After the methacholine test, mice were anesthetized with Zoletil 50 (Tiletamine 125 mg / Zolazepam 125 mg) via a 20 mg/kg i.p. injection. After flushing twice with 0.5 mL ice-cold phosphate-buffered saline (PBS), samples were collected into a single volume in a microtube and centrifuged for 10 minutes at 1500 × g at 4°C. Supernatants were stored at –78°C for cytokine and chemokine analysis. The BALF pellet was reconstituted for 10 minutes in 100 µL eBioscience™ 1× red blood cell (RBC) lysis buffer (Invitrogen by Thermo Fisher Scientific, Rockford, IL, USA) and centrifuged as before. After removal of the RBC lysis buffer, the pellet was suspended in 100 µL PBS and again centrifuged as before. Each pellet underwent cytocentrifuge preparation in a Shandon Cytospin 2 (Thermo Fisher Scientific) and staining on glass slides using the Kwik-Diff^™ Stain Kit (Thermo Fisher Scientific). Inflammatory cells from BALF were counted on a hemocytometer, and a differential cell count was performed on the basis of standard morphological criteria.

Histological analysis

For histological analysis, the left lungs were obtained from mice and fixed with 10% formalin solution. Fixed tissues were embedded with paraffin and cut with a Leica microtome 820 at 4 µm. Hematoxylin–eosin (H&E) staining was performed on sectioned tissues. Inflammation was measured using a previously described scoring system³¹ as 0, no inflammation; 1, occasional cuffing with inflammatory cells; 2, most bronchi or vessels surrounded by a thin layer (1–5 cells) of inflammatory cells; and 3, most bronchi or vessels surrounded by a thick layer (>5 cells) of inflammatory cells.
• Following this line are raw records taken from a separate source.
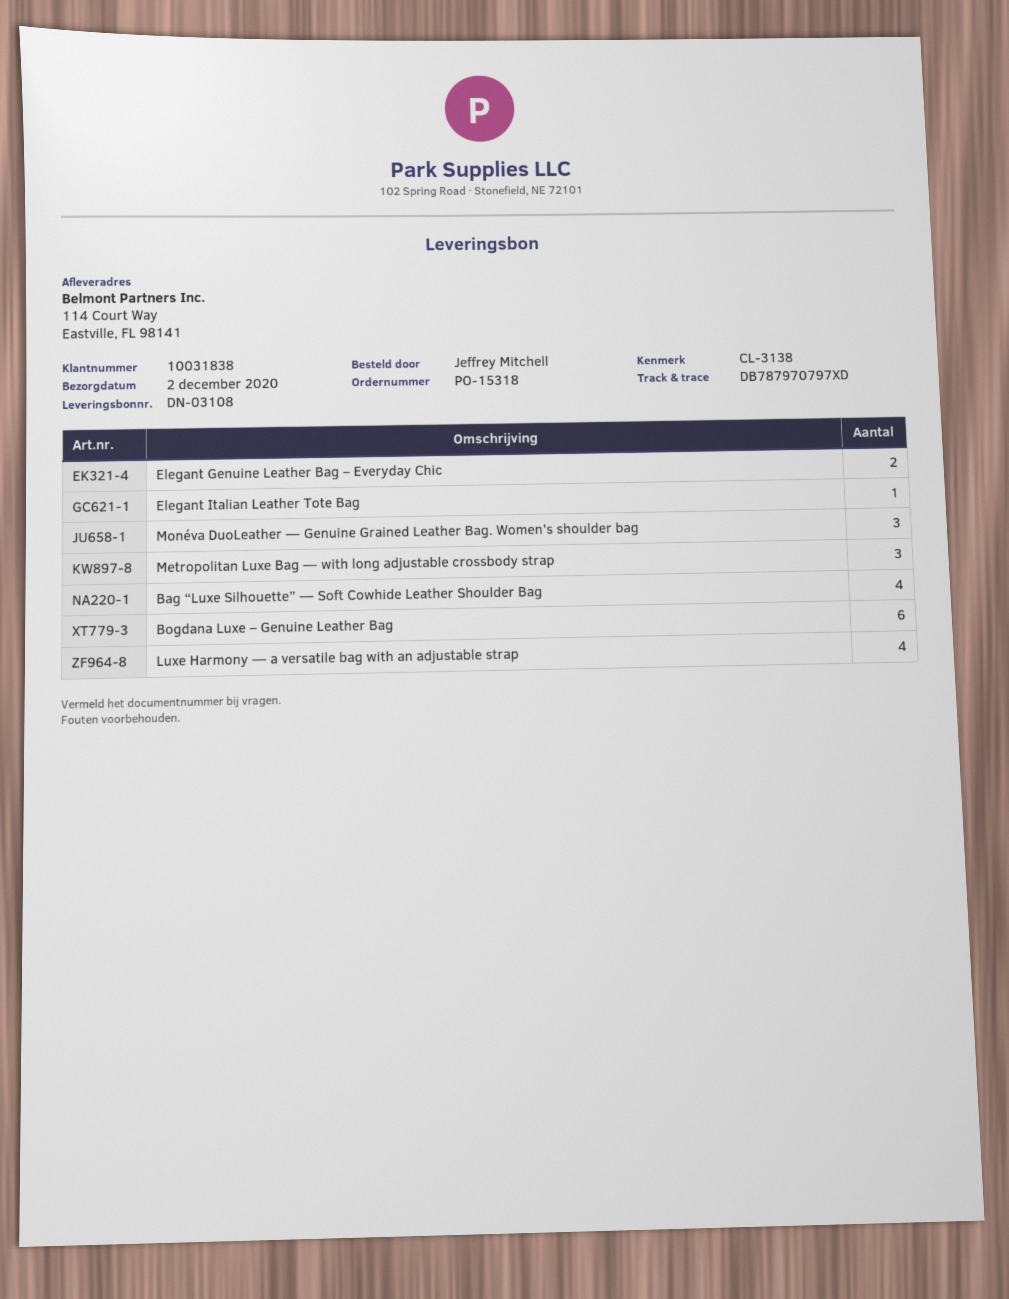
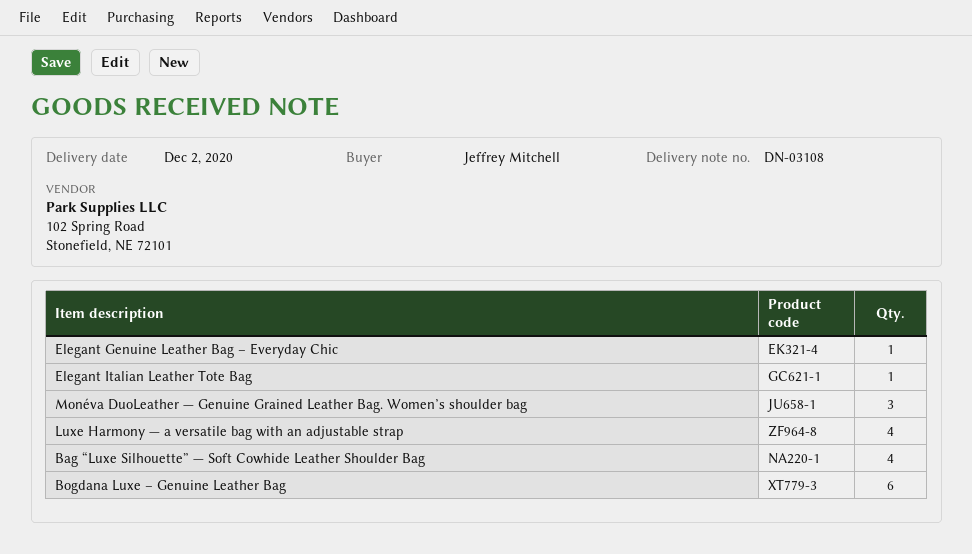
Elegant Genuine Leather Bag – Everyday Chic: 2 -> 1
Metropolitan Luxe Bag — with long adjustable crossbody strap: 3 -> none

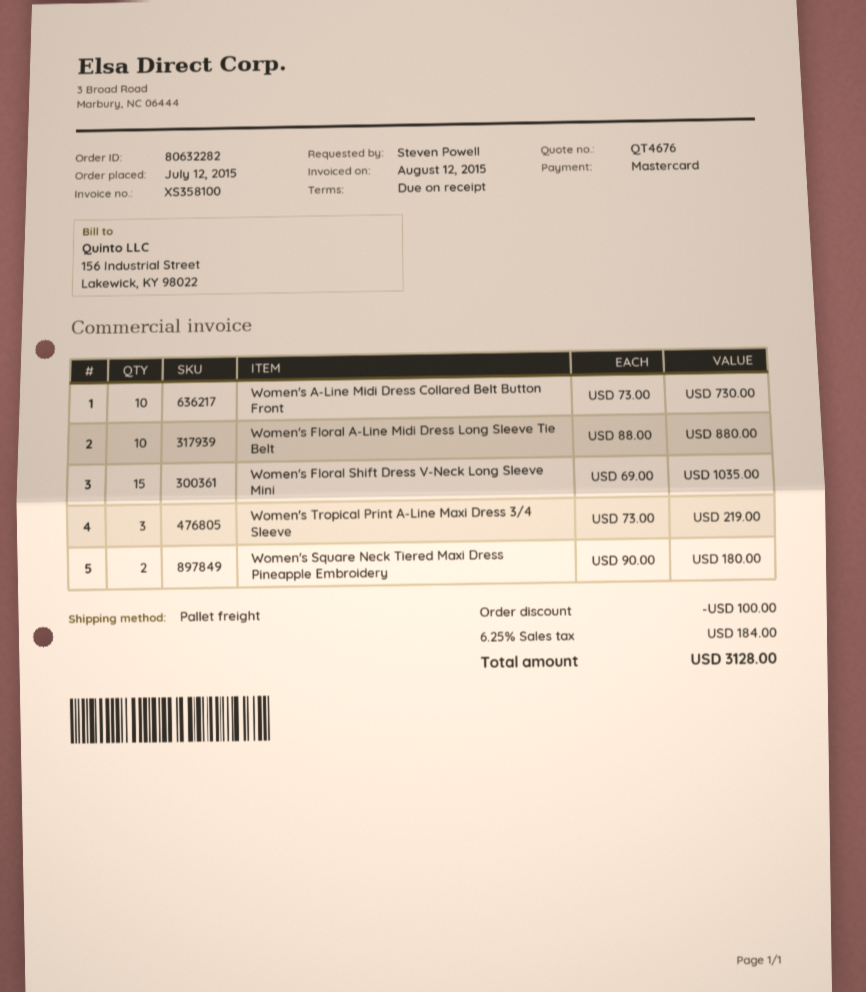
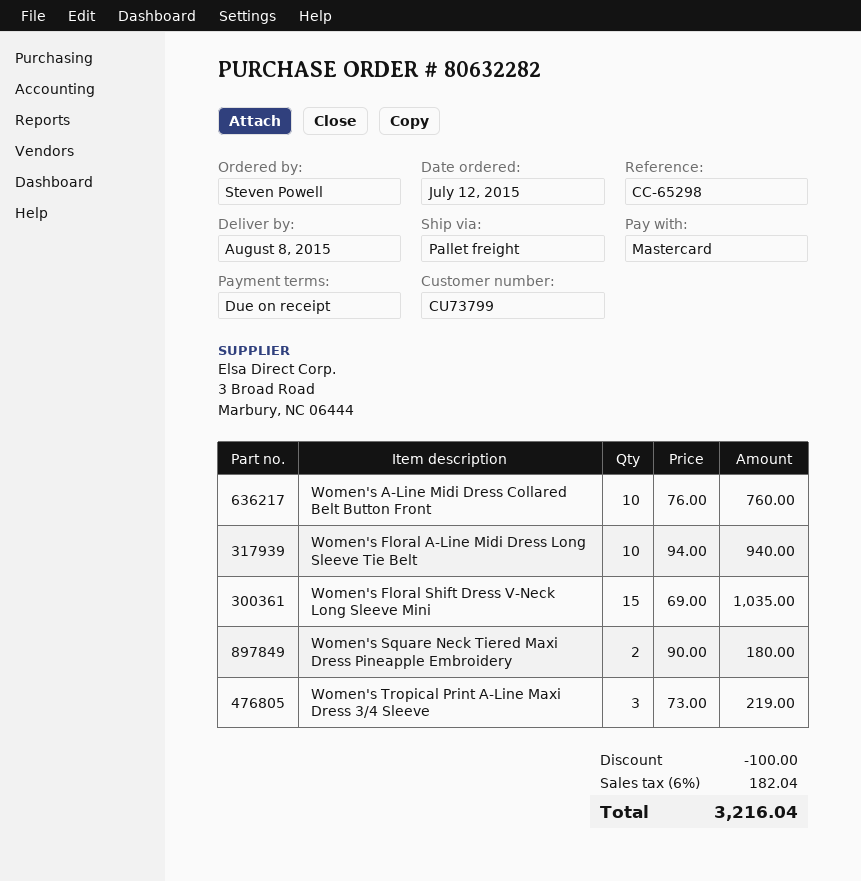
Women's A-Line Midi Dress Collared Belt Button Front: 10 x 73.00 = 730.00 -> 10 x 76.00 = 760.00
Women's Floral A-Line Midi Dress Long Sleeve Tie Belt: 10 x 88.00 = 880.00 -> 10 x 94.00 = 940.00
tax: 6.25% = 184.00 -> 6% = 182.04
total: 3128.00 -> 3216.04

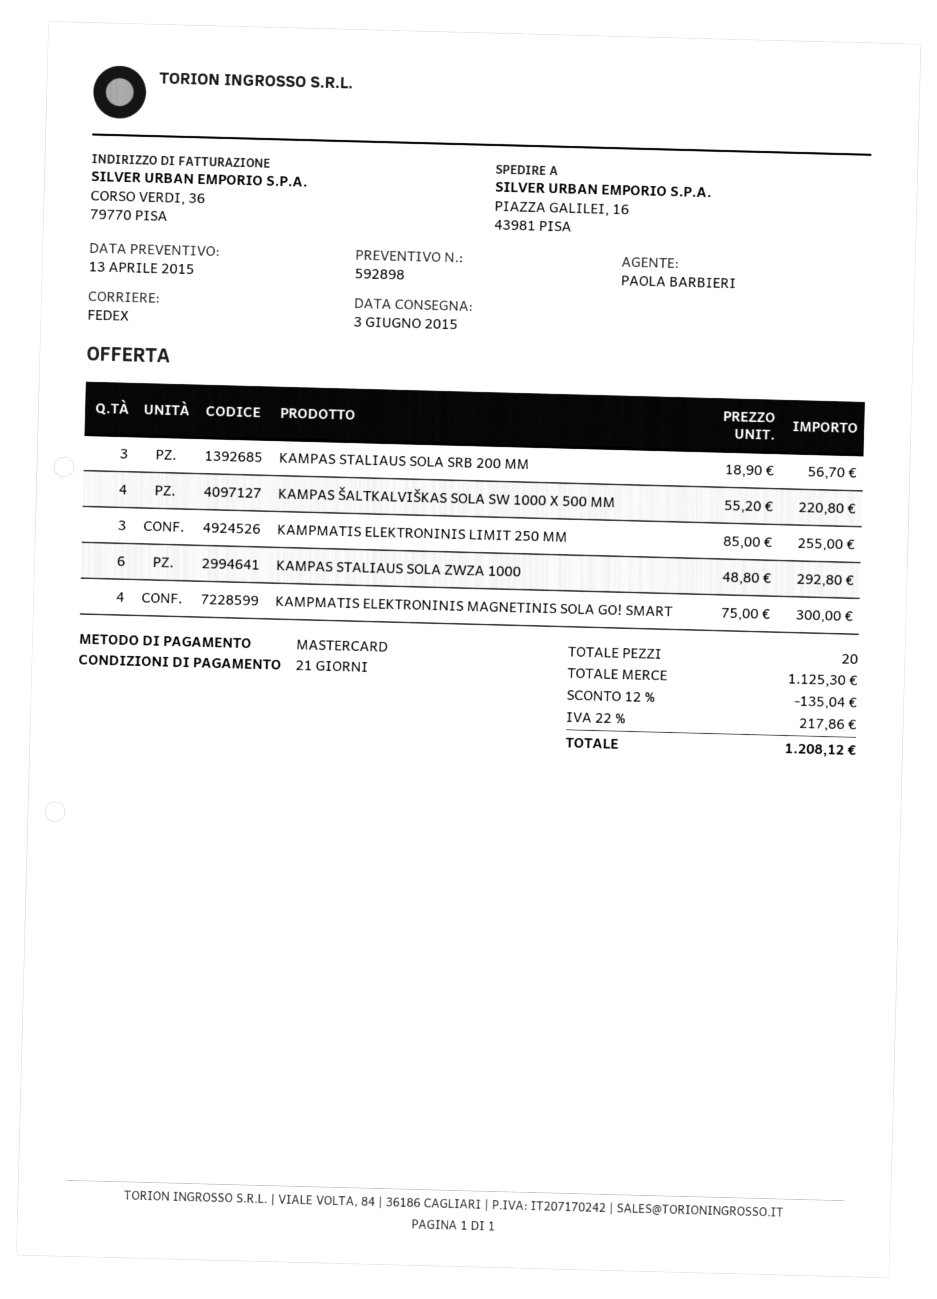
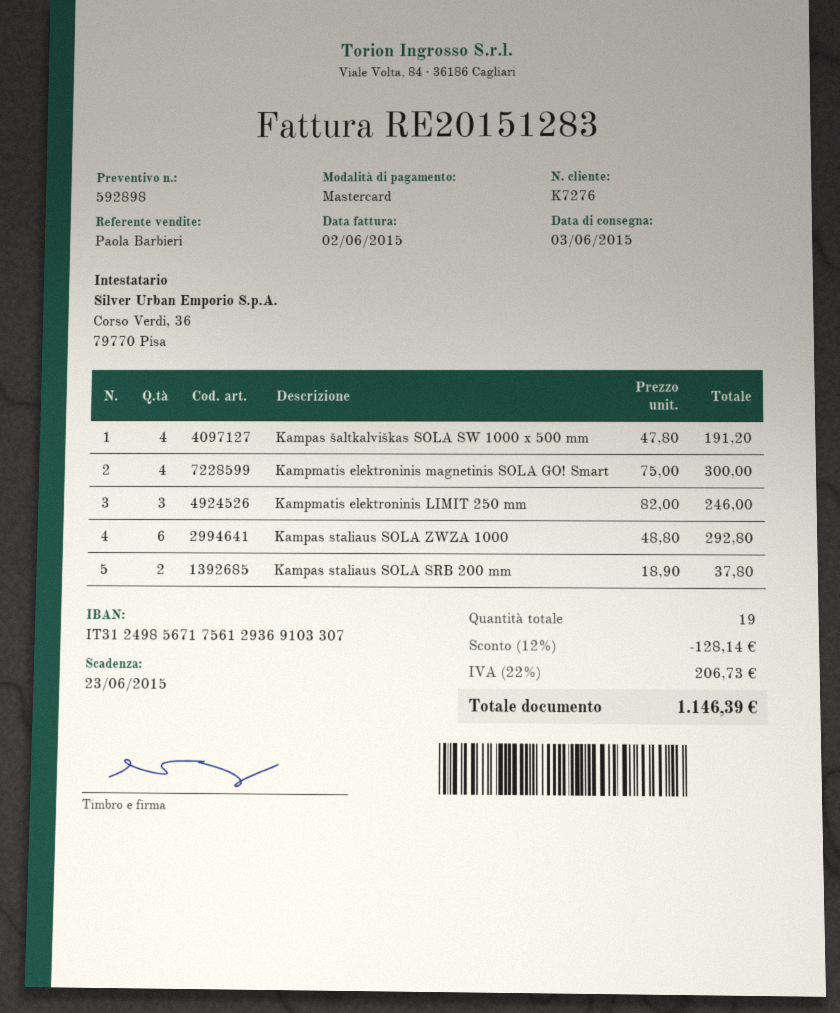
KAMPAS STALIAUS SOLA SRB 200 MM: 3 x 18.90 = 56.70 -> 2 x 18.90 = 37.80
KAMPAS ŠALTKALVIŠKAS SOLA SW 1000 X 500 MM: 4 x 55.20 = 220.80 -> 4 x 47.80 = 191.20
KAMPMATIS ELEKTRONINIS LIMIT 250 MM: 3 x 85.00 = 255.00 -> 3 x 82.00 = 246.00
total quantity: 20 -> 19
discount: 12% = 135.04 -> 12% = 128.14
tax: 22% = 217.86 -> 22% = 206.73
total: 1208.12 -> 1146.39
Periodic Acid Schiff (PAS) staining was performed using a PAS stain Kit (Abcam, Cambridge, MA, USA). The mucus score was evaluated using the previously described index³² as: 0, no mucus; 1, <25% of areas stained by magenta in the epithelium; 2, 25% to 50% of areas stained by magenta in the epithelium; 3, 50% to 75% of areas stained by magenta in the epithelium; and 4, >75% of areas stained by magenta in the epithelium. The inflammation scores were evaluated by four independent investigators in a blind analysis. The stained area was evaluated using the ImageJ software program. Four tissue sections per mouse were scored, and the inflammation score was expressed as a mean value.

The degree of eosinophil infiltration was measured by counting the number of eosinophils per area (20,000 µm²) of lung in Congo red-stained sections, based on red granule staining using a Congo red stain kit (Abcam). Toluidine blue staining was performed for mast cell detection in lung tissues using the NovaUltra toluidine blue stain kit (IHC WORLD, Ellicott City, MD, USA). The number of mast cells in lung tissues was determined by counting violet-stained cells per 20,000 µm². Six random fields were counted per section. Stained tissues were observed on a Leica DMR 6000 microscope, and images were taken with a Leica DM 480 camera (Leica, Wetzlar, Germany).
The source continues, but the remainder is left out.